Teria de haver maior potencial de produção. Mas o que a gente sente do mercado é que as indústrias estão no limite de produção. Extrapolar isso pode gerar risco na qualidade do produto. A gente não pode passar dali, pode comprometer toda a produção. Existe um limite.

A única saída então seria agilizar a importação?

Muitas matérias-primas para produção nacional são importadas. Várias fábricas brasileiras deixaram de produzir outros medicamentos para poder colocar o máximo de produção nas drogas para o uso da covid. A importação seria uma alternativa estratégica. Mas, para isso, é preciso articulação do governo. Definitivamente houve aumento de demanda espantoso. A covid tem o agravante de que os pacientes passam muito mais tempo na UTI, bem maior do que qualquer outra infecção.

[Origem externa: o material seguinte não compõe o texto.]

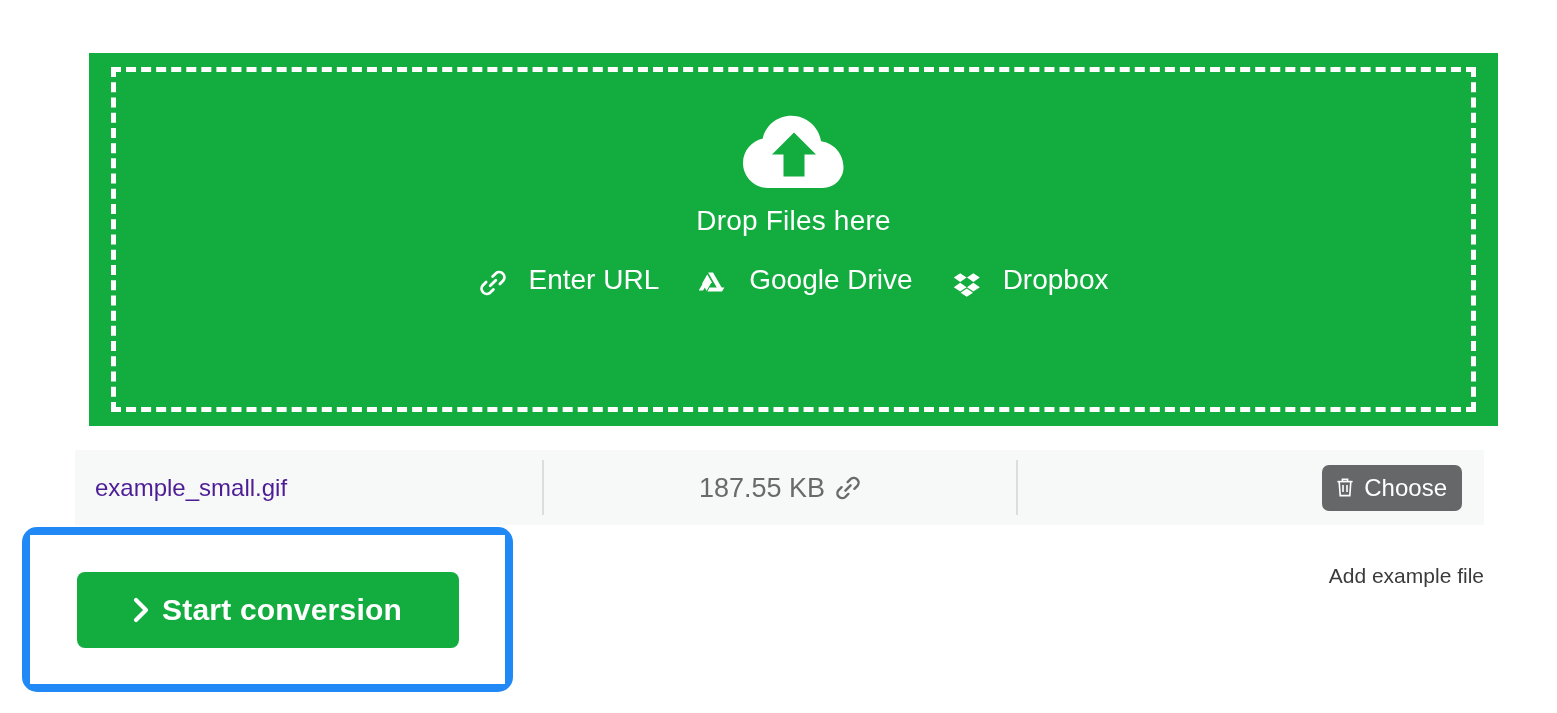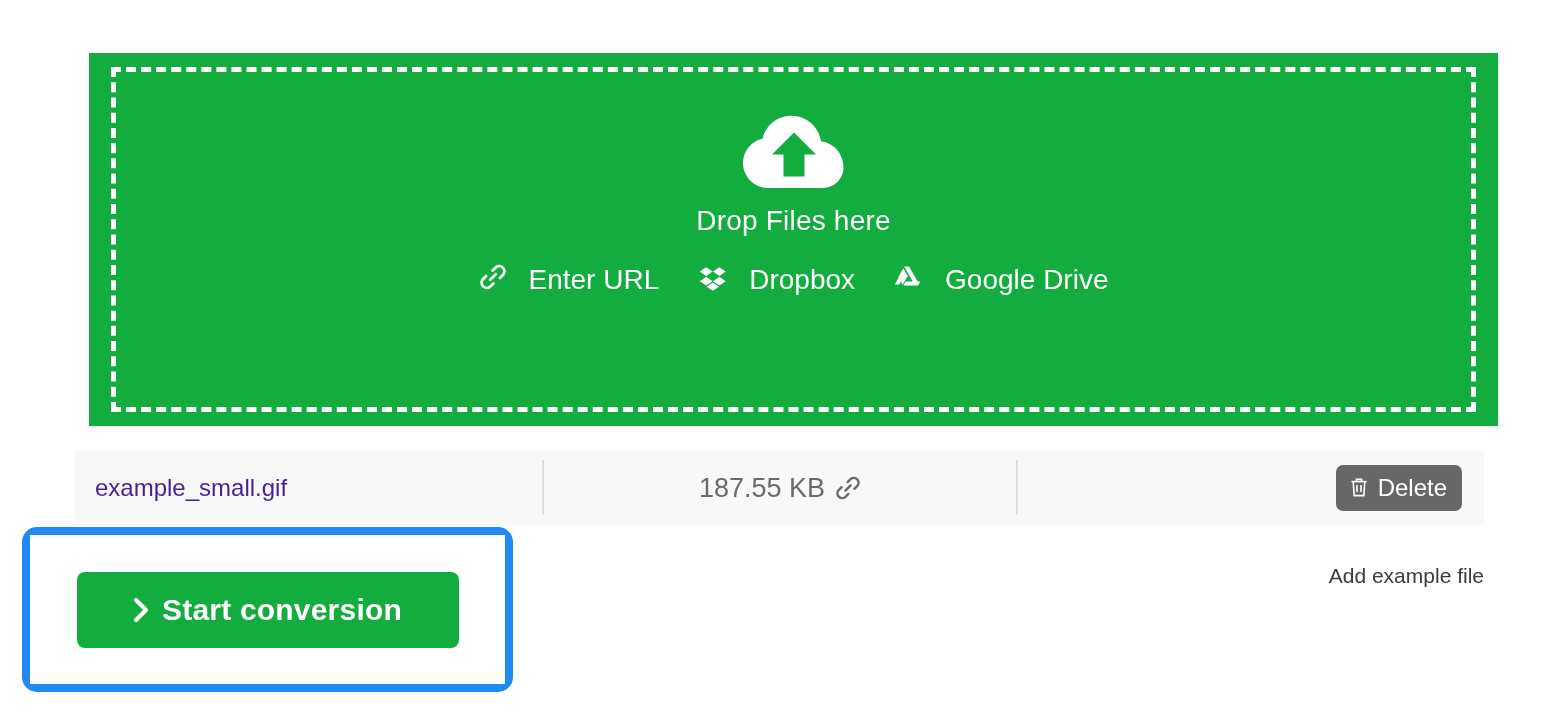"Enter URL" .source-option { align-items: flex-start -> flex-end }
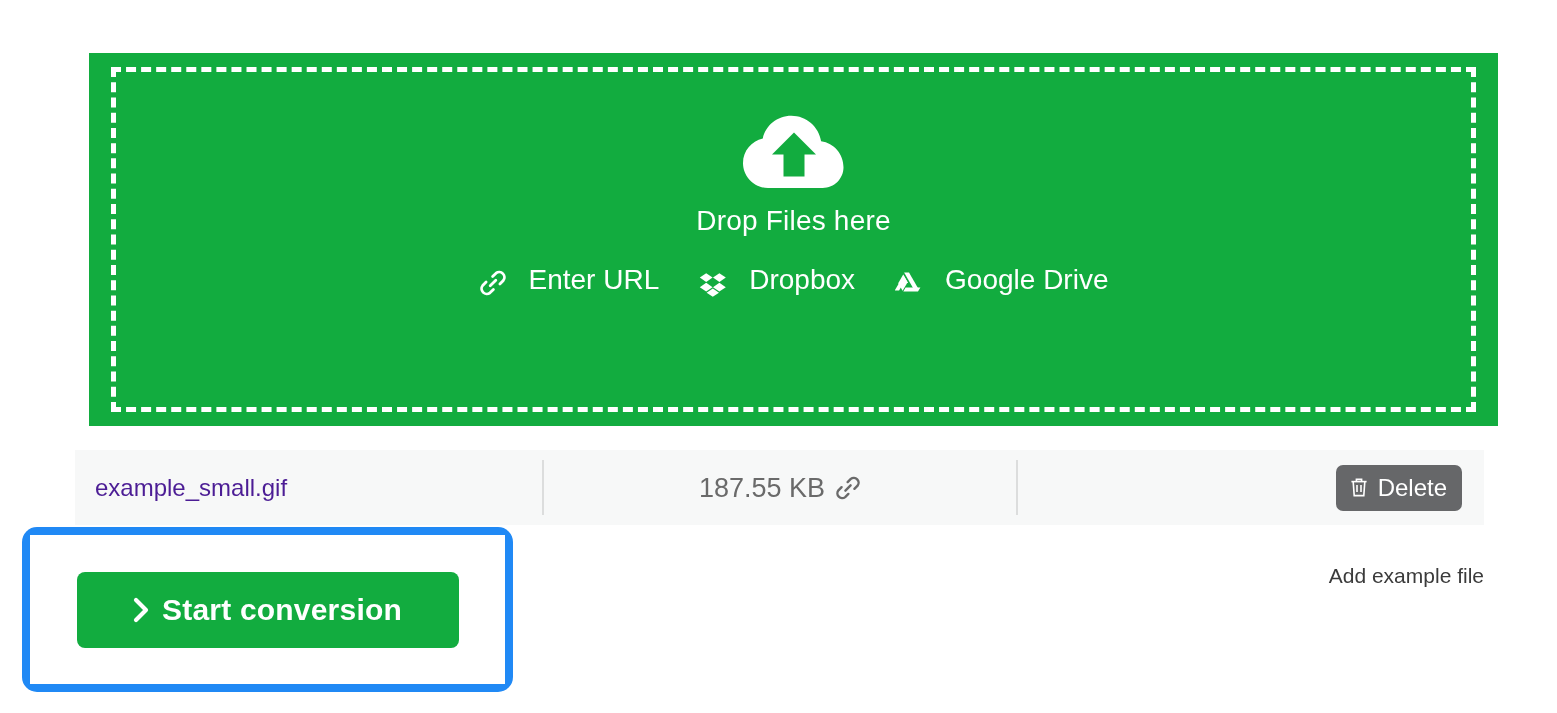"Dropbox" div.source-option { order: before "Google Drive" -> after "Google Drive" }
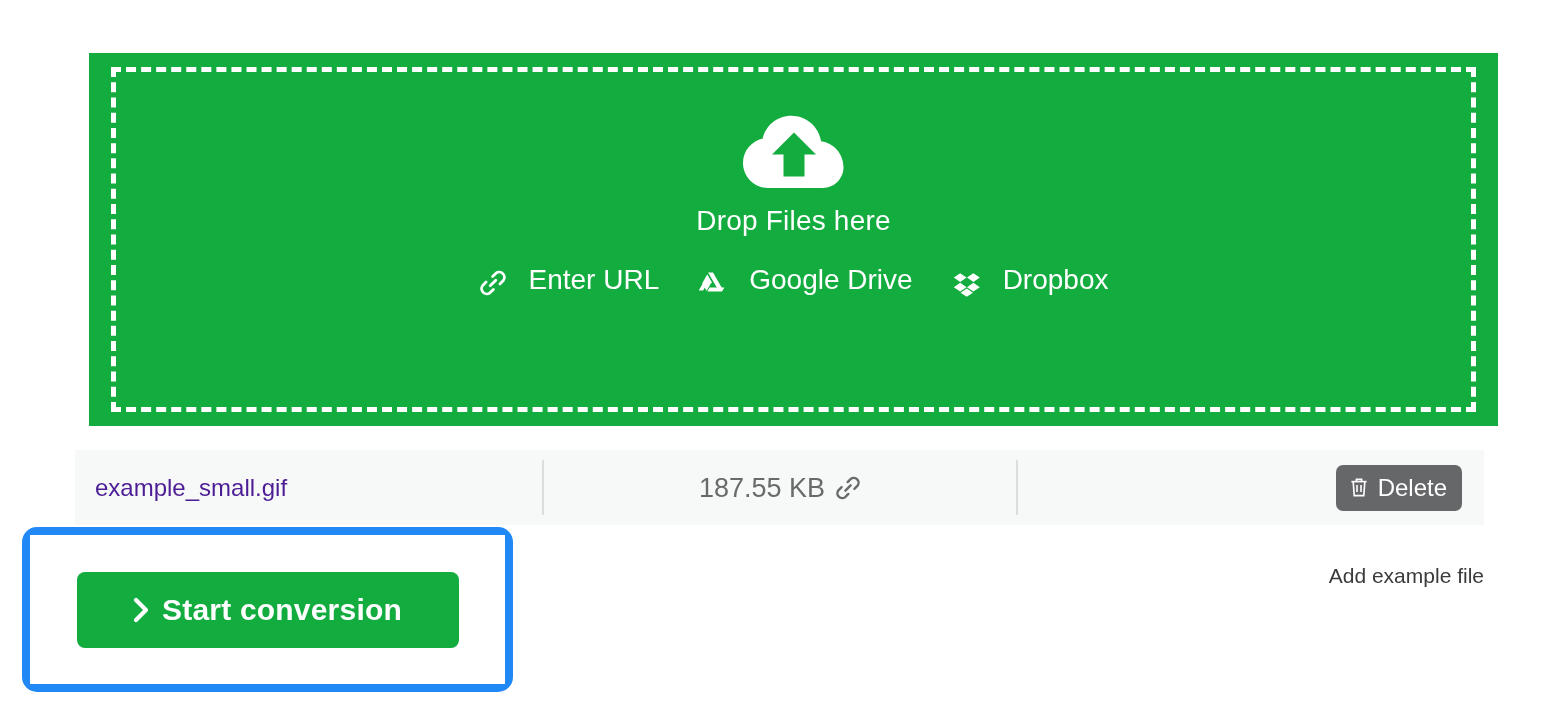"Delete" span { text: Delete -> Choose }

Quais regiões brasileiras tem maior falta de medicamentos?

O Paraná relatou muita falta, Goiás, São Paulo, Bahia, Rio Grande do Sul, Pará, Rondônia... Ainda tem outras dificuldades. Nos hospitais públicos, o fluxo para aquisição precisa ser obedecido. Há locais em que o fluxo acontece com maior celeridade e em outros menos. O custo do medicamento também aumentou muito, o que gera outra dificuldade.